◆ **Records to use**
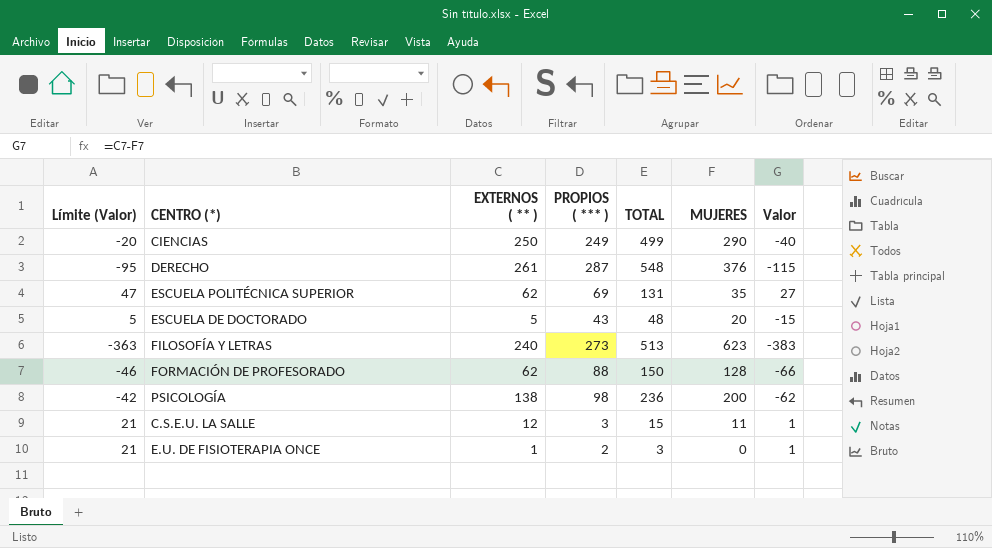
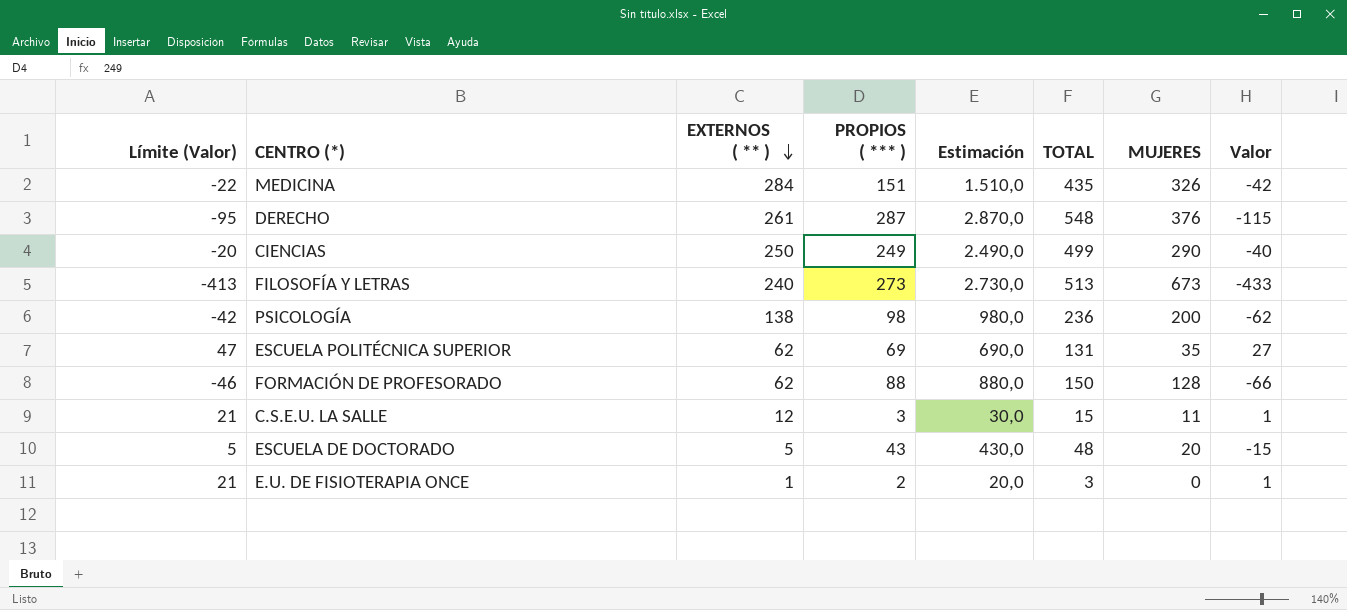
row order: none -> EXTERNOS ( ** ) descending
column Estimación | formula: none -> [PROPIOS ( *** )] * 10
row MEDICINA: none -> -22 | 284 | 151 | 1.510,0 | 435 | 326 | -42
FILOSOFÍA Y LETRAS | Límite (Valor): -363 -> -413
FILOSOFÍA Y LETRAS | MUJERES: 623 -> 673
FILOSOFÍA Y LETRAS | Valor: -383 -> -433

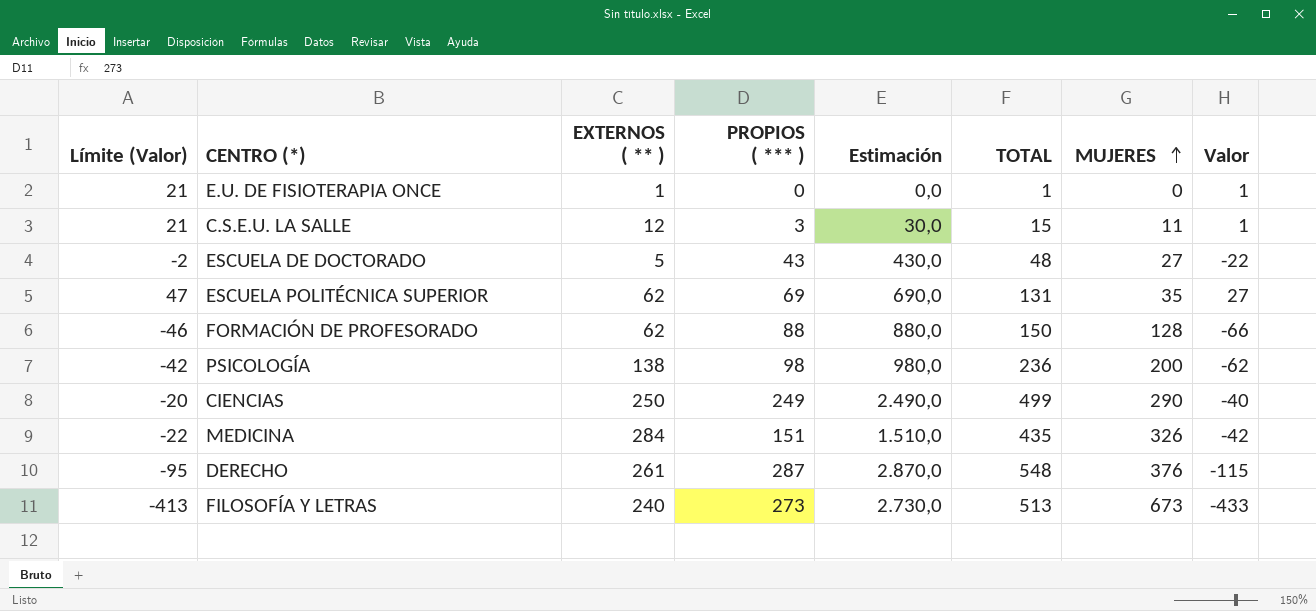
row order: EXTERNOS ( ** ) descending -> MUJERES ascending
E.U. DE FISIOTERAPIA ONCE | PROPIOS ( *** ): 2 -> 0
E.U. DE FISIOTERAPIA ONCE | Estimación: 20,0 -> 0,0
E.U. DE FISIOTERAPIA ONCE | TOTAL: 3 -> 1
ESCUELA DE DOCTORADO | Límite (Valor): 5 -> -2
ESCUELA DE DOCTORADO | MUJERES: 20 -> 27
ESCUELA DE DOCTORADO | Valor: -15 -> -22

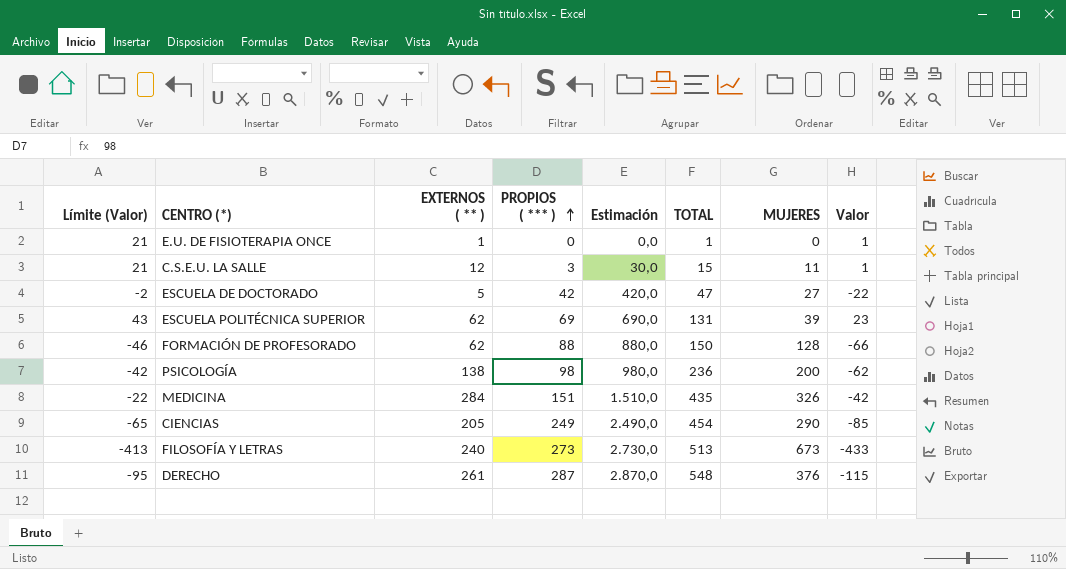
row order: MUJERES ascending -> PROPIOS ( *** ) ascending
ESCUELA DE DOCTORADO | PROPIOS ( *** ): 43 -> 42
ESCUELA DE DOCTORADO | Estimación: 430,0 -> 420,0
ESCUELA DE DOCTORADO | TOTAL: 48 -> 47
ESCUELA POLITÉCNICA SUPERIOR | Límite (Valor): 47 -> 43
ESCUELA POLITÉCNICA SUPERIOR | MUJERES: 35 -> 39
ESCUELA POLITÉCNICA SUPERIOR | Valor: 27 -> 23
CIENCIAS | Límite (Valor): -20 -> -65
CIENCIAS | EXTERNOS ( ** ): 250 -> 205
CIENCIAS | TOTAL: 499 -> 454
CIENCIAS | Valor: -40 -> -85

◆ **Exercise aim**
Within the lines above, find those holding the word "SUPERIOR" and copy them.

◆ **Your response**
ESCUELA POLITÉCNICA SUPERIOR | Límite (Valor): 47 -> 43
ESCUELA POLITÉCNICA SUPERIOR | MUJERES: 35 -> 39
ESCUELA POLITÉCNICA SUPERIOR | Valor: 27 -> 23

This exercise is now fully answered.